Fraternitas Vanenica is Latvian all-male student fraternity (corporation) which was founded in Munich, Germany on June 20, 1947. It is the youngest Latvian student fraternity.

Overview 

Fraternitas Vanenica is a Latvian all-male, lifelong fraternity. It has two mottos: Veritati, humanitati, virtuti and Tēvijai, Pienākumam, Draudzībai (For fatherland, duty, and friendship). Its colours are green, red and silver.
Its name, translated from Latin, means Brotherhood of Vanema. Vanema was an ancient land in Latvia (Kurzeme) in the late Iron Age.

History

Early years 

Fraternitas Vanenica was founded by 18 Latvian students (mostly from Latvian University) who in years of war and after it arrived in Germany as refugees.
Fleeing from the second soviet occupation, more than 150 000 Latvians emigrated from Latvia in the years 1941-1945. Most of them spent some time in Germany.
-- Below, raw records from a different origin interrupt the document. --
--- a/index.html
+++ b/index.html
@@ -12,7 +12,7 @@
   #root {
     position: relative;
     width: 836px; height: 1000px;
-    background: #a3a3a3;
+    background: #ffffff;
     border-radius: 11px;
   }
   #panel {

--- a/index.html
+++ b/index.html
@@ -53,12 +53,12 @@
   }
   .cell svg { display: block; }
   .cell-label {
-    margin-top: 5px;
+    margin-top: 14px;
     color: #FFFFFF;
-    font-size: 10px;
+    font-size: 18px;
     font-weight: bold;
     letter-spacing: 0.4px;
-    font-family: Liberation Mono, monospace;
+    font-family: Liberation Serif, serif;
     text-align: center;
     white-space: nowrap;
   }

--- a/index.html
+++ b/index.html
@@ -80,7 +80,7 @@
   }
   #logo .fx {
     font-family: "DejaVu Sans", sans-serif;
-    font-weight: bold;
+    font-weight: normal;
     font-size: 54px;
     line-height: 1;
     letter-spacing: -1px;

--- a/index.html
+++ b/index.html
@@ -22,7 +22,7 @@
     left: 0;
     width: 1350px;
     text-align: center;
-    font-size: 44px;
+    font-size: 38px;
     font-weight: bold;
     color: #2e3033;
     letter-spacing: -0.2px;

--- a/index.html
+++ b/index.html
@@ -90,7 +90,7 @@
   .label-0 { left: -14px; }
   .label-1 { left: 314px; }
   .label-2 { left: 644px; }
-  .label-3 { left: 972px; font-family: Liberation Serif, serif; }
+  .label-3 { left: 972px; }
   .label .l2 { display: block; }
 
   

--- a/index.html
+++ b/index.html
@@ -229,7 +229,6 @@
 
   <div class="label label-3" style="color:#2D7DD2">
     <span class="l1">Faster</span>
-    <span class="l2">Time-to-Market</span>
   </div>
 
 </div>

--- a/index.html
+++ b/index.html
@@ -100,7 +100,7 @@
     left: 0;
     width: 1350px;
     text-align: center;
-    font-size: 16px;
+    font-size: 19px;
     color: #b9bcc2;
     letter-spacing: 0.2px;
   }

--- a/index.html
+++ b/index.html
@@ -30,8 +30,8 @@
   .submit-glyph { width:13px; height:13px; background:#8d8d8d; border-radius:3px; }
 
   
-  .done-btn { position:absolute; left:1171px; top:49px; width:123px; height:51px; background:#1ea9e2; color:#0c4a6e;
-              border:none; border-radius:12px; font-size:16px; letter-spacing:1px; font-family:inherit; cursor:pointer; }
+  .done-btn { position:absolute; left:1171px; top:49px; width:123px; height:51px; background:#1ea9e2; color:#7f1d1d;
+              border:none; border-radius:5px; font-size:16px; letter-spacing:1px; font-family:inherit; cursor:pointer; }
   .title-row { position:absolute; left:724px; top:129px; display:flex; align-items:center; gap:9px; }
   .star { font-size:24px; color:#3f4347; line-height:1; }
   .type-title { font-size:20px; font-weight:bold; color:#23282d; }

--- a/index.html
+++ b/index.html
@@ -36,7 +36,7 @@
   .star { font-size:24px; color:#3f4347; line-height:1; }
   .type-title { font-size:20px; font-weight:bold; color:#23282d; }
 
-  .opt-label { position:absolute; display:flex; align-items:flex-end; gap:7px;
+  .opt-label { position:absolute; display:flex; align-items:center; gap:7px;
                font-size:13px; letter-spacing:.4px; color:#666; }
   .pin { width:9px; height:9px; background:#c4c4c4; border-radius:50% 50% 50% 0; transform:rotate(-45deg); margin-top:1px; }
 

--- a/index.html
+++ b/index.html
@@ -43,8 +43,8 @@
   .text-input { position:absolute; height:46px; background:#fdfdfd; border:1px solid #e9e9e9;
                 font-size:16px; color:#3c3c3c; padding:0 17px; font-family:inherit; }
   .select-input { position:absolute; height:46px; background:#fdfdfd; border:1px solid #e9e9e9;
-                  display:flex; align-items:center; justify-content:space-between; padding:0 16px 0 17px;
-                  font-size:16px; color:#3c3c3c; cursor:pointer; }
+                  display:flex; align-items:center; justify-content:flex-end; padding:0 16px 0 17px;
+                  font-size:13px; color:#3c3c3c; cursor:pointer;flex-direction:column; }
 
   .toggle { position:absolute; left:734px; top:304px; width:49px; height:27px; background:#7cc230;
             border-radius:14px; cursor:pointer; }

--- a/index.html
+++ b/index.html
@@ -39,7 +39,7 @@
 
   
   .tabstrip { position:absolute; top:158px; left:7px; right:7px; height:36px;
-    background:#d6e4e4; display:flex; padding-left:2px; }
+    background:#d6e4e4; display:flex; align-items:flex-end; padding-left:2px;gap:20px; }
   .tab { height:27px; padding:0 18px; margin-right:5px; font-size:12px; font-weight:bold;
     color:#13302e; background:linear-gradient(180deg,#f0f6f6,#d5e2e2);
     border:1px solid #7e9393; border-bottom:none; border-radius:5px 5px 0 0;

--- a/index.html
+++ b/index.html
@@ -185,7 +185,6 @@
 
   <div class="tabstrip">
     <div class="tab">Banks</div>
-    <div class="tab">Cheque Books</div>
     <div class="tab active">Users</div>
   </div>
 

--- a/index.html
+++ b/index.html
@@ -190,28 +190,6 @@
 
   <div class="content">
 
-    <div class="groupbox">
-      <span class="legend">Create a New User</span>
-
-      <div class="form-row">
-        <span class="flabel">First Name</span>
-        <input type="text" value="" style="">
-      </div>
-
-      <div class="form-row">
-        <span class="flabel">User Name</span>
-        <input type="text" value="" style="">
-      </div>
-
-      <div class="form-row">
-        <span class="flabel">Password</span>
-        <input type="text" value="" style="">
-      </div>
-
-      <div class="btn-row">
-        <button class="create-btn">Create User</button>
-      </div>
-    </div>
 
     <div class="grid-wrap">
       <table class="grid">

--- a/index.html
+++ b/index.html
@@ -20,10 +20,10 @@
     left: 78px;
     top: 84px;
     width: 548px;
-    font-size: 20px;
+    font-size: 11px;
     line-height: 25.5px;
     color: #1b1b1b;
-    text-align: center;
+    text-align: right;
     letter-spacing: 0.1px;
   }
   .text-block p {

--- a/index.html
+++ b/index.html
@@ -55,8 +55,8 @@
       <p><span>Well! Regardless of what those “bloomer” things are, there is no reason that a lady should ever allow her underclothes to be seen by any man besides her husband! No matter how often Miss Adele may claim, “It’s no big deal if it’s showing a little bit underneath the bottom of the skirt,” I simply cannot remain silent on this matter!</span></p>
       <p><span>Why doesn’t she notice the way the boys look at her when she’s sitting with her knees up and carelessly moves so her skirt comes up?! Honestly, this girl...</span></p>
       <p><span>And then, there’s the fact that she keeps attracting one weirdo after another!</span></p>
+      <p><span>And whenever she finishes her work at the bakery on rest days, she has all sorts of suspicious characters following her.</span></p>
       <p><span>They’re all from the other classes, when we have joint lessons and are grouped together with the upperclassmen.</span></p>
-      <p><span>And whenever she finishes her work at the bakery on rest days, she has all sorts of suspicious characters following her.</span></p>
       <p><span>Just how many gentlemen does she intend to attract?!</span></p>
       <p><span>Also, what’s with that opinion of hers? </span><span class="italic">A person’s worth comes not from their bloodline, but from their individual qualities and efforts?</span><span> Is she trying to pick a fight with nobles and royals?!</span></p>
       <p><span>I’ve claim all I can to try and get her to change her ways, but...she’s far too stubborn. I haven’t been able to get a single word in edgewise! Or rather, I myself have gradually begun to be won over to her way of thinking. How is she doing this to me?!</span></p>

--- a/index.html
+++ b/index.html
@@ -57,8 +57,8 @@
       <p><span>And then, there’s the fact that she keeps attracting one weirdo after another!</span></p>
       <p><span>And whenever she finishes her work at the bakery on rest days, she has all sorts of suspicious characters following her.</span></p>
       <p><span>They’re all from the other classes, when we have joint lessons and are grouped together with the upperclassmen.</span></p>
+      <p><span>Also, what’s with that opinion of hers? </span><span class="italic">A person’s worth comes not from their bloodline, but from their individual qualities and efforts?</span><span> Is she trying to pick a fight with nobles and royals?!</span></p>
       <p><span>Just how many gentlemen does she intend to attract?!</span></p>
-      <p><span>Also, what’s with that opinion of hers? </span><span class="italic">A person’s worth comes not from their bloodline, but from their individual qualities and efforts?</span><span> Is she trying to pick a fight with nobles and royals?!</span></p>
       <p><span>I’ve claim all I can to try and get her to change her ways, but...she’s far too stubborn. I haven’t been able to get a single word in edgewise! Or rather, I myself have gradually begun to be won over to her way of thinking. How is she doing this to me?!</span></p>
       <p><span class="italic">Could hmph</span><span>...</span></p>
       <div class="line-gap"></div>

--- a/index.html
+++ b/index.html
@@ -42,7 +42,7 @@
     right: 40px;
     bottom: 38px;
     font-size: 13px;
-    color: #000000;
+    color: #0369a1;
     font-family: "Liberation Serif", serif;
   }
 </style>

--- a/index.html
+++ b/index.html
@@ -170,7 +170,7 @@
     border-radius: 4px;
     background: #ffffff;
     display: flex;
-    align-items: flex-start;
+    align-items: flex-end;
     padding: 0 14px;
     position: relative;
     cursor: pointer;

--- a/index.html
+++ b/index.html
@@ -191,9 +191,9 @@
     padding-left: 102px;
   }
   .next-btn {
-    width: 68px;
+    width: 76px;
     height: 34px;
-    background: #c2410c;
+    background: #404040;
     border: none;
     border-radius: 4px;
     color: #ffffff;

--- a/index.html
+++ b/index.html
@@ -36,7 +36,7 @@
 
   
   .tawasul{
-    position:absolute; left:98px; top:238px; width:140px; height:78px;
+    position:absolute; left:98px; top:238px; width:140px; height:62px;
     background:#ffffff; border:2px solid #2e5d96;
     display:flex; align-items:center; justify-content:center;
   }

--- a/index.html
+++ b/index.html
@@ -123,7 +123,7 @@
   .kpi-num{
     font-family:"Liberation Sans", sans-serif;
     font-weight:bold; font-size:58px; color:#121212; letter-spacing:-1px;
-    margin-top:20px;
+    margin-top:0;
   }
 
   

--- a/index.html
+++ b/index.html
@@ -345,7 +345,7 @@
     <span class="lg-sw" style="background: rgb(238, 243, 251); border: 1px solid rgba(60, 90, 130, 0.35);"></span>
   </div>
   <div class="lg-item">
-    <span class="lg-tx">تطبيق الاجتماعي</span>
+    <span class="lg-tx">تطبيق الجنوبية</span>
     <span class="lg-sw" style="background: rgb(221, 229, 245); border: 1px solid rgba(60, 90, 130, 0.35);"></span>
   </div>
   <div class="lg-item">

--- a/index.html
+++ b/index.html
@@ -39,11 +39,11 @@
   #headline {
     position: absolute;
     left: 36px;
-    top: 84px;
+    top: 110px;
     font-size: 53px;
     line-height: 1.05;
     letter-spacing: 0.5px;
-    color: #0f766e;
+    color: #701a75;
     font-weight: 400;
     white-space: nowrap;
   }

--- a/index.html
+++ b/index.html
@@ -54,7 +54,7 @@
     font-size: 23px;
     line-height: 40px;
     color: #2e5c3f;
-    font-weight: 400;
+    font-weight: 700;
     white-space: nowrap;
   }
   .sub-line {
Thus many young people wanted to restore their studies in German universities.

Fraternitas Vanenica was partly established on the base of Latvian student society in Munchen. Fraternity admitted Latvian students mostly from Munich universities.
These years was very active. Despite financial problems and poverty in post-war Germany, Fraternitas Vanenica was able to admit new members and to educate them in the spirit of pre-war Latvian student fraternities.

USA period  

In the 1950, most Latvian refugees started moving to United States, Canada and other western countries. Also members of Fraternitas Vanenica moved to USA and on June 21, fraternity restored its work in USA, with headquarters in New York City. Also many members later moved to Venezuela and established there autonomous group of the fraternity.
In those years, the  fraternity admitted Latvian students from American and Venezuelan universities and colleges.

Almost all Latvian student fraternities which renewed their work in exile, experienced the same problems. But despite threats of assimilation and lack of funds, student fraternities was one of the symbols of once independent Latvia. They helped to maintain Latvian language and culture in Latvian exile society and also retained more than 100-year-old traditions of Latvian student fraternities.

Fraternitas Vanenica today 

In 1991, with collapse of Soviet Union, Latvia regained its independence. Many Latvian student fraternities restored their work in Latvia as early as 1989.
Fraternitas Vanenica was exile organization so it moved to Latvia in 1992 and fully started work on September 24. Soon global centre (presidium) was also moved to Riga. It is registered with University of Latvia, but members ar admitted from all Latvian universities.
In 2002 Fraternitas Vanenica bought its own house in Riga, Artilērijas street 54.
Today members of Fraternitas Vanenica is mostly economists, financiers, auditors and historians.